In fourth place is James (Jimmy) Cayne, the former chief executive of Bear Stearns. Over the course of 2007, during which Cayne took extended vacations to play bridge and golf and purchased two Plaza hotel apartments for $28 million, investors' faith in the firm evaporated. Bear's stock, which traded as high as $170 in 2007, sank lower and lower until a bank run forced the Fed to intervene. In March 2008, JPMorgan Chase snapped up Bear for a bargain: $10 a share. Cayne sold his 5.8 million shares for $63 million, a loss of $850 million on their value the year before.

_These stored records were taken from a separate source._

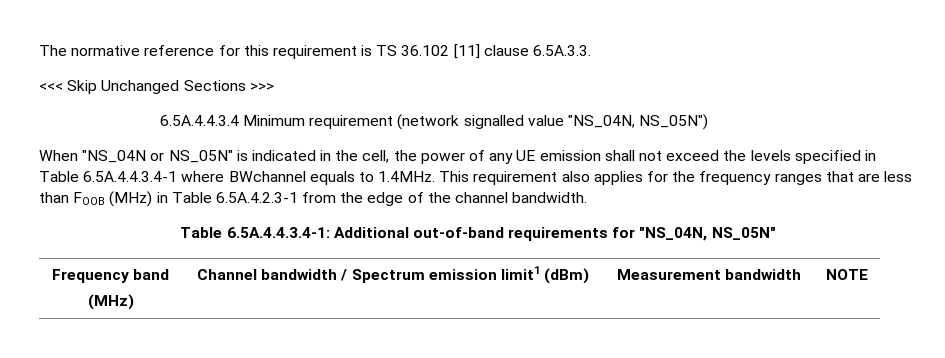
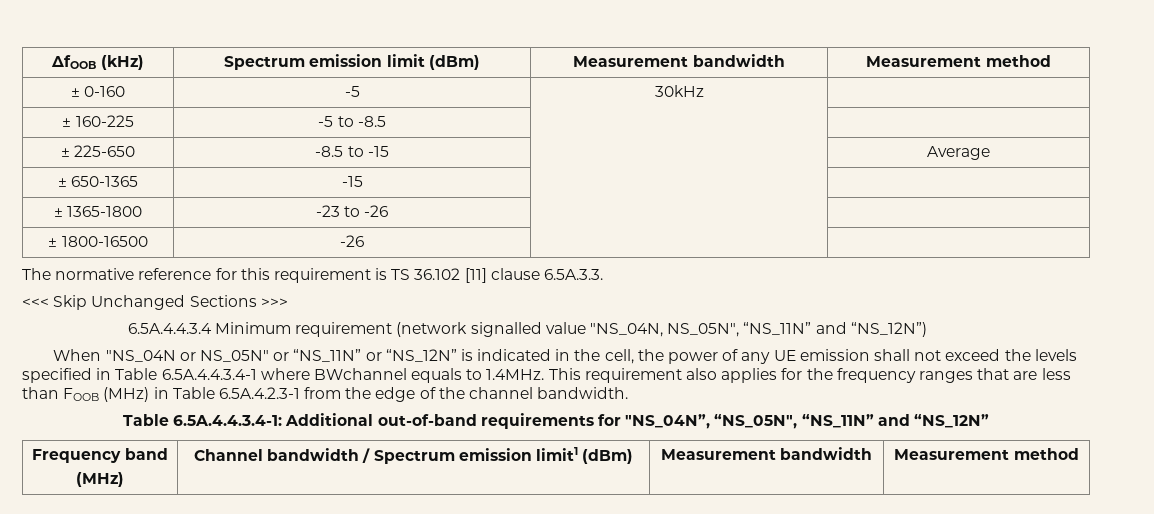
+ ΔfOOB (kHz) | Spectrum emission limit (dBm) | Measurement bandwidth | Measurement method
+ ± 0-160 | -5 | 30kHz |
+ ± 160-225 | -5 to -8.5 | |
+ ± 225-650 | -8.5 to -15 | | Average
+ ± 650-1365 | -15 | |
+ ± 1365-1800 | -23 to -26 | |
+ ± 1800-16500 | -26 | |
- 6.5A.4.4.3.4 Minimum requirement (network signalled value "NS_04N, NS_05N")
+ 6.5A.4.4.3.4 Minimum requirement (network signalled value "NS_04N, NS_05N", “NS_11N” and “NS_12N”)
- When "NS_04N or NS_05N" is indicated in the cell, the power of any UE emission shall not exceed the levels specified in Table 6.5A.4.4.3.4-1 where BWchannel equals to 1.4MHz. This requirement also applies for the frequency ranges that are less than FOOB (MHz) in Table 6.5A.4.2.3-1 from the edge of the channel bandwidth.
+ When "NS_04N or NS_05N" or “NS_11N” or “NS_12N” is indicated in the cell, the power of any UE emission shall not exceed the levels specified in Table 6.5A.4.4.3.4-1 where BWchannel equals to 1.4MHz. This requirement also applies for the frequency ranges that are less than FOOB (MHz) in Table 6.5A.4.2.3-1 from the edge of the channel bandwidth.
- Table 6.5A.4.4.3.4-1: Additional out-of-band requirements for "NS_04N, NS_05N"
+ Table 6.5A.4.4.3.4-1: Additional out-of-band requirements for "NS_04N”, “NS_05N", “NS_11N” and “NS_12N”
  Frequency band
- (MHz) | Channel bandwidth / Spectrum emission limit1 (dBm) | Measurement bandwidth | NOTE
+ (MHz) | Channel bandwidth / Spectrum emission limit1 (dBm) | Measurement bandwidth | Measurement method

Third place goes to former CEO Richard Fuld of Lehman Brothers, who went down with the ship when the 158-year-old firm went bankrupt on September 14. His 10.8 million shares in LEH were worth about $882 million in June 2007. He recently sold a quarter of them for less than a quarter a piece; the remaining 8 million shares have a market value of less than $2 million. That makes for a total loss of more than $880 million. …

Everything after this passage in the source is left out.